SUPPLIED RECORDS –

==============================

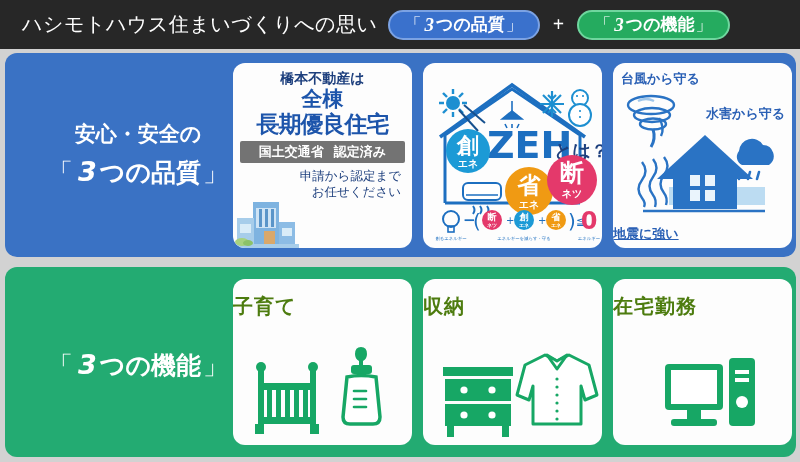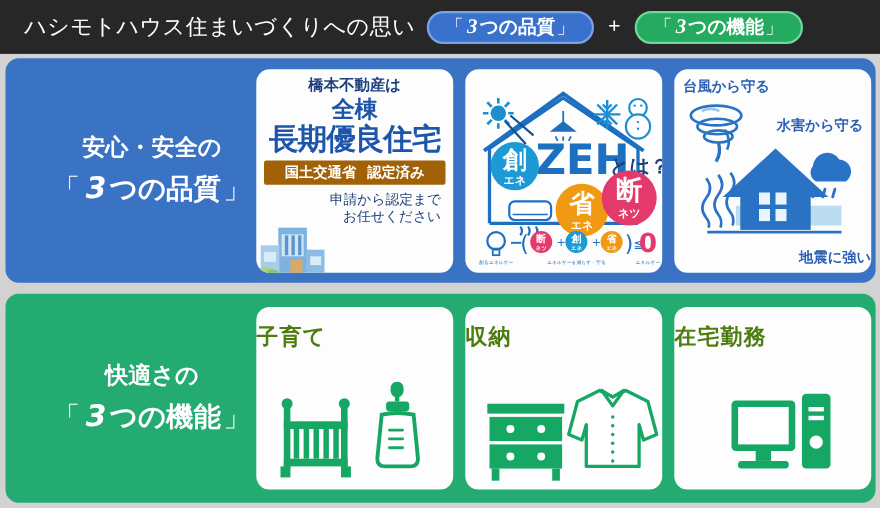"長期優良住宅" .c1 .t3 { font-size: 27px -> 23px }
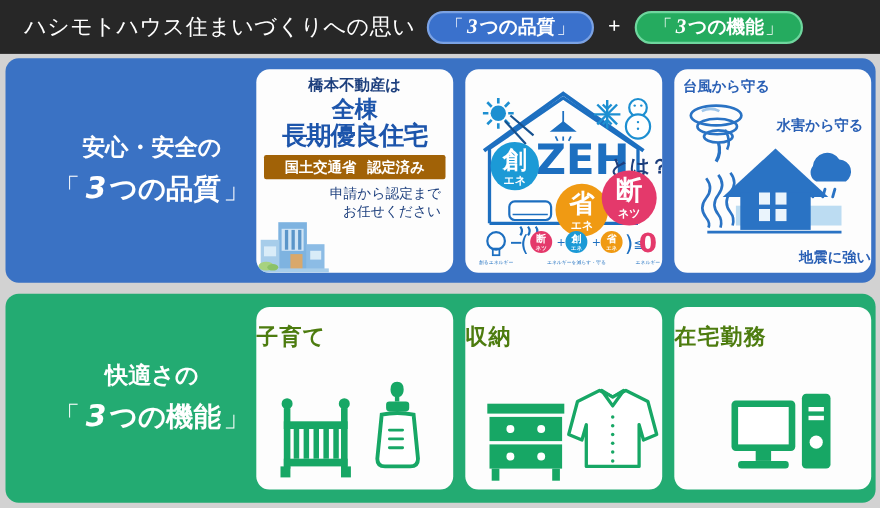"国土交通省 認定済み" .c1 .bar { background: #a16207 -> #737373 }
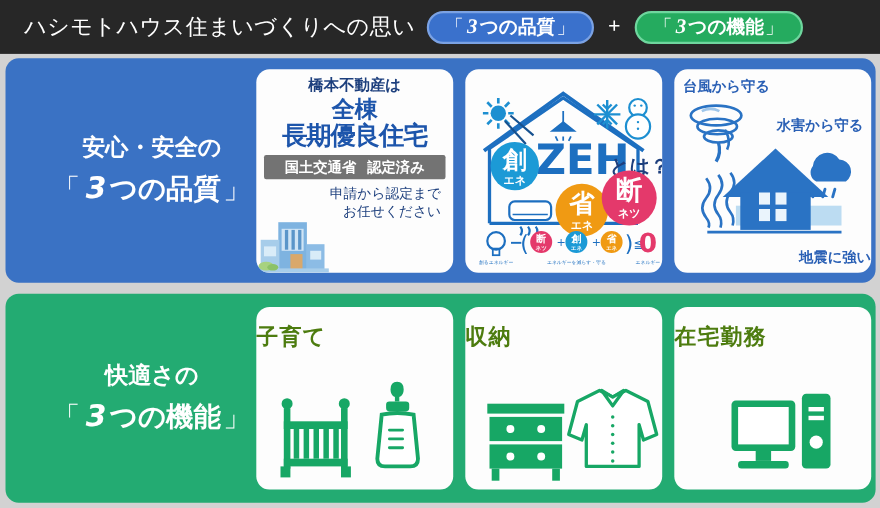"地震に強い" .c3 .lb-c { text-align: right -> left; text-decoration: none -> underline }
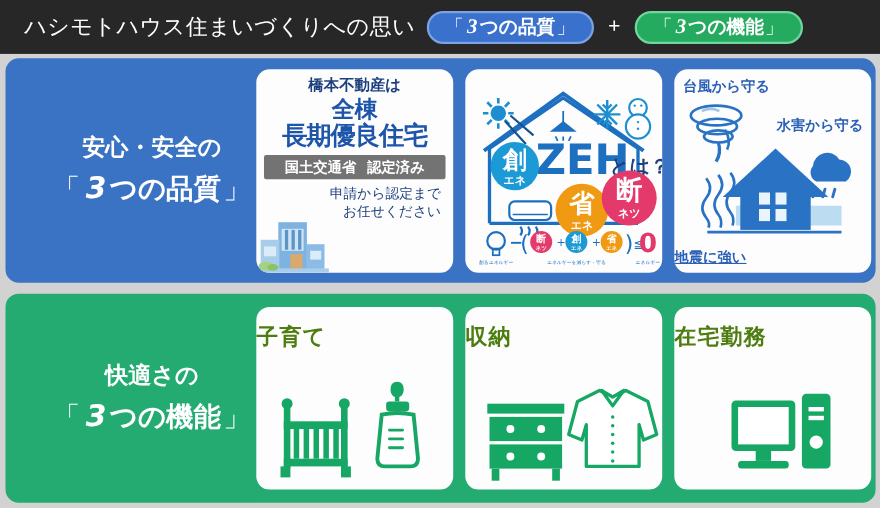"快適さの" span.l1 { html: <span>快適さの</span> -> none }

==============================

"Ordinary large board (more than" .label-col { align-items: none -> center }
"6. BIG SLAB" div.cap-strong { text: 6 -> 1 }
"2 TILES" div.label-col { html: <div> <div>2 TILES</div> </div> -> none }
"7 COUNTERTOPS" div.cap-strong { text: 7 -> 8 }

==============================

EXERCISE REQUIREMENTS – Repeat, word for word, the lines of the material above from the one holding "background: #a16207 ->" through the one holding "html: <span>快適さの</span> ->". Leave out pictures.

REPLY TO THE EXERCISE –
"国土交通省 認定済み" .c1 .bar { background: #a16207 -> #737373 }
"地震に強い" .c3 .lb-c { text-align: right -> left; text-decoration: none -> underline }
"快適さの" span.l1 { html: <span>快適さの</span> -> none }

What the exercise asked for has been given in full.